Jeffrey Langley Bell (December 13, 1943 – February 10, 2018) was an American Republican Party politician, political consultant, author, and presidential speechwriter. He was the Republican nominee for the United States Senate from New Jersey in 1978, was a candidate for the Republican nomination for the Senate in 1982, and was the nominee against Democratic incumbent Cory Booker in 2014.

==Early life and education==
A native of Washington, D.C., Bell was a 1965 graduate of Columbia University in New York City and a veteran of the Vietnam War's Tet Offensive.

==Academic and consultancy work==
Bell was a former president of the Manhattan Institute, served as a fellow of the Harvard Institute of Politics at Harvard University; a visiting professor at the Eagleton Institute of Politics at Rutgers University; and as the DeWitt Wallace Fellow in Communications at the American Enterprise Institute in Washington. He most recently served on the board of directors of the American Conservative Union and of the Campaign Finance Institute at George Washington University. Bell was also a visiting scholar at the Ethics and Public Policy Center.

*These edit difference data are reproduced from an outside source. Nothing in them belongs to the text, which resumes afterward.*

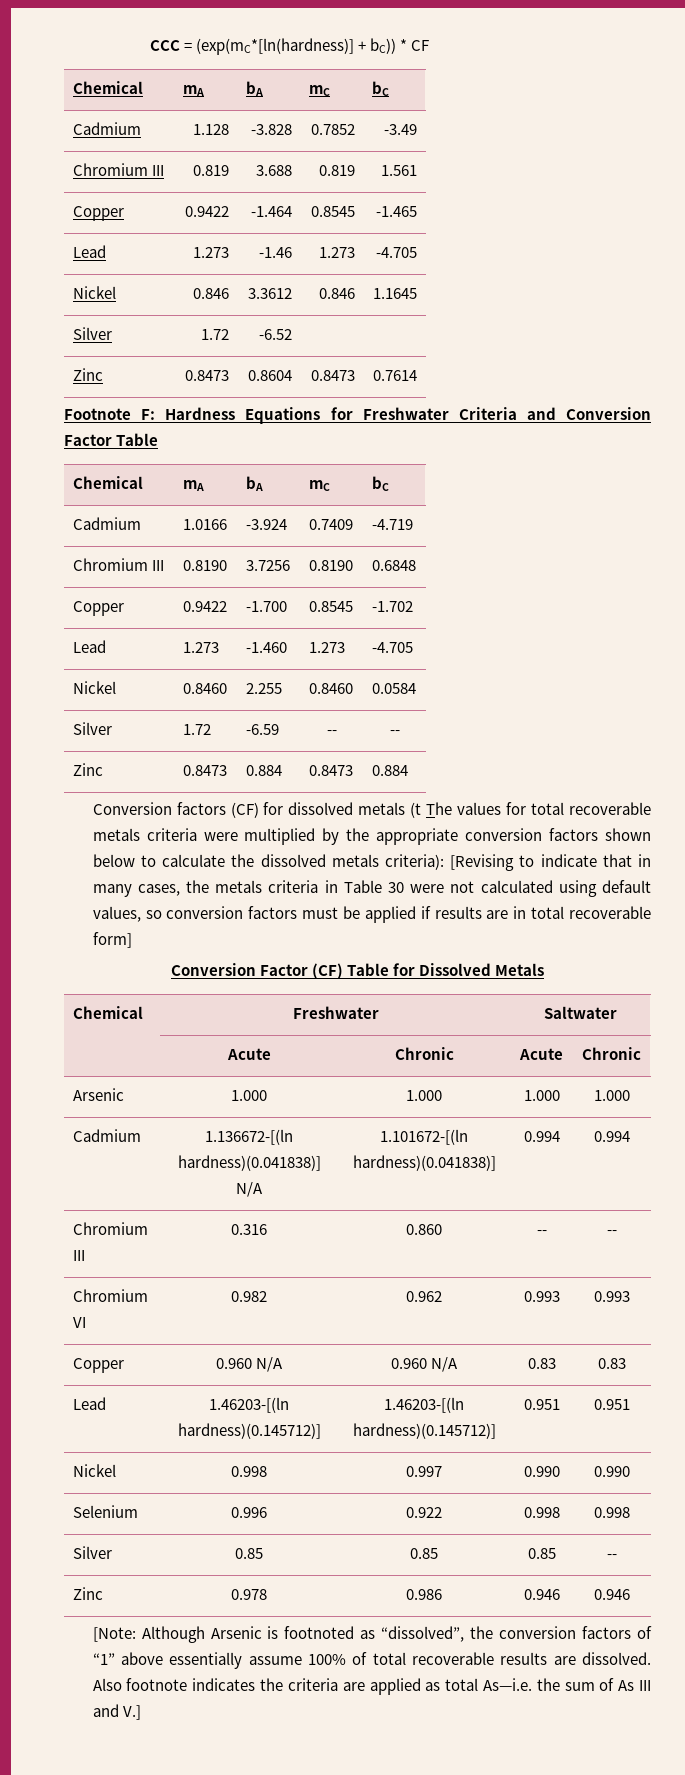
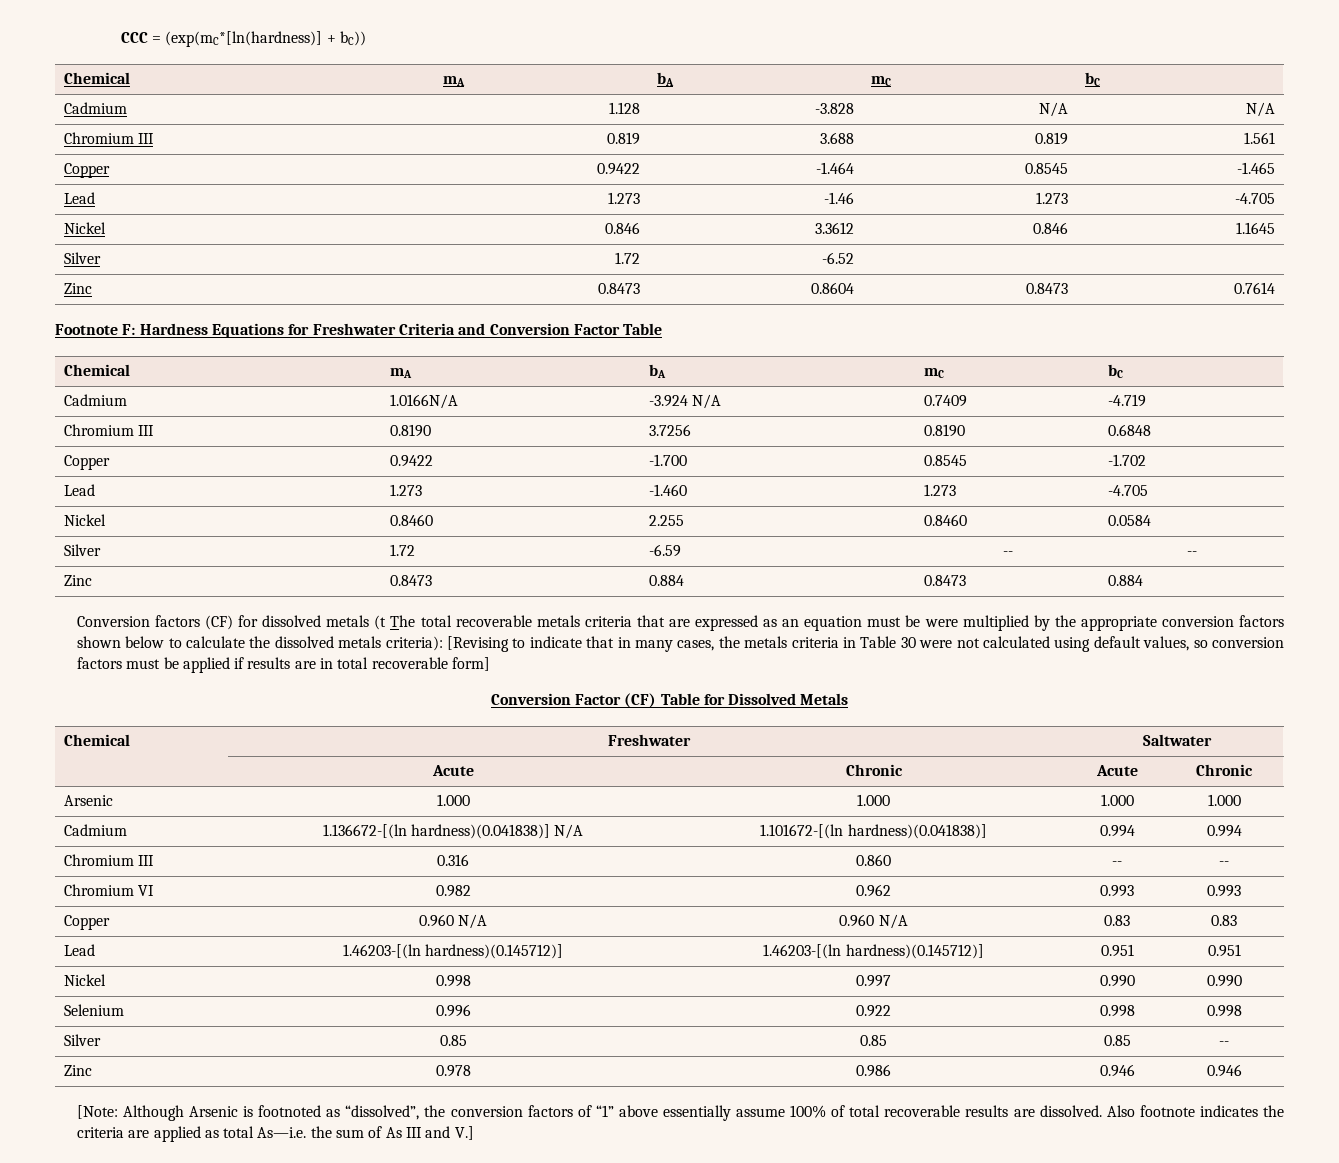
- CCC = (exp(mC*[ln(hardness)] + bC)) * CF
+ CCC = (exp(mC*[ln(hardness)] + bC))
- Cadmium | 1.128 | -3.828 | 0.7852 | -3.49
+ Cadmium | 1.128 | -3.828 | N/A | N/A
- Cadmium | 1.0166 | -3.924 | 0.7409 | -4.719
+ Cadmium | 1.0166N/A | -3.924 N/A | 0.7409 | -4.719
- Conversion factors (CF) for dissolved metals (t The values for total recoverable metals criteria were multiplied by the appropriate conversion factors shown below to calculate the dissolved metals criteria): [Revising to indicate that in many cases, the metals criteria in Table 30 were not calculated using default values, so conversion factors must be applied if results are in total recoverable form]
+ Conversion factors (CF) for dissolved metals (t The total recoverable metals criteria that are expressed as an equation must be were multiplied by the appropriate conversion factors shown below to calculate the dissolved metals criteria): [Revising to indicate that in many cases, the metals criteria in Table 30 were not calculated using default values, so conversion factors must be applied if results are in total recoverable form]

From 1988 to 2000, Bell served as president of Lehrman Bell Mueller Cannon, an economic and political forecasting company based in Arlington, Virginia. A principal of Capital City Partners from 2000 to 2012, a public affairs firm, Bell participated in the firm's contract with the United States Department of Health and Human Services to promote greater awareness of human trafficking in the United States. From 2010 to 2014, Bell was the director of policy of the American Principles Project (APP), a Washington-based advocacy group. He headed APP's "Gold Is Money" project, which advocates a return to the gold standard in the United States.

==Political career==

===Early work===
Bell worked as an aide to Presidents Richard Nixon and Ronald Reagan and to U.S. Representative Jack Kemp of New York.

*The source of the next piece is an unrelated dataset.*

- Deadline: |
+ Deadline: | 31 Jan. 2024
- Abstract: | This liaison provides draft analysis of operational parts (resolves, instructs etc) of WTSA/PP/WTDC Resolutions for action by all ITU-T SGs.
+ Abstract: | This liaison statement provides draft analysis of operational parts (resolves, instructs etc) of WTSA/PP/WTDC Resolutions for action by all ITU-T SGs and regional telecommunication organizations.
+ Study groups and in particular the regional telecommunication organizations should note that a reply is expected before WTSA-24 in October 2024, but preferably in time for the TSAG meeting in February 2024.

In the 1968 presidential election, Bell was working on the Nixon presidential campaign. On the evening of the Robert F. Kennedy assassination after the California primary, Bell happened to be the only staffer on hand at the Nixon campaign headquarters and made the phone call to the former vice-president's senior staff to notify them of Senator Kennedy's shooting.

===Reagan's "$90 Billion" speech===
In 1975, Bell was responsible for a speech given by Ronald Reagan when he was running against President Gerald Ford in the Republican presidential primaries. In it, Reagan proposed a "systematic transfer of authority and resources to the states - a program of creative federalism for America's third century. Federal authority has clearly failed to do the job. Indeed, it has created more problems in welfare, education, housing, food stamps, Medicaid, community and regional development, and revenue sharing, to name a few. The sums involved and the potential savings to the taxpayer are large. Transfer of authority in whole or part in all of these areas would reduce the outlay of the federal government by more than $90 billion, using the spending levels of fiscal 1975. With such a savings it would be possible to balance the federal budget, make an initial $5 billion payment on the national debt and cut the federal personal income tax of every American by an average of 23 percent."

Bell's speech was intended to provide Reagan with a philosophical edge over President Ford. The Ford campaign, however, seized on it as evidence that in primary states like New Hampshire, which pay no state sales tax or income tax, that the state would have to come up with its own funds for programs. Reagan lost the New Hampshire primary to Ford, and the Bell policy was interpreted by some as a contributing factor.

===1980 Reagan television spots===
In 1980, Bell produced and co-wrote the television commercials used by the Reagan presidential campaign in New Hampshire and subsequent primaries. The commercials, which focused on Reagan's policy to fight inflation by lowering taxes, were highly effective in boosting Reagan's popularity in the primary polls.
In The Reagan Revolution (Rowland Evans and Robert Novak, 1981), the effectiveness of these commercials is addressed:
It is no exaggeration to say that those Curson-Bell spots... were indispensable to Reagan's solution of his basic political and ideological problemsa solution necessary for him to win the presidency.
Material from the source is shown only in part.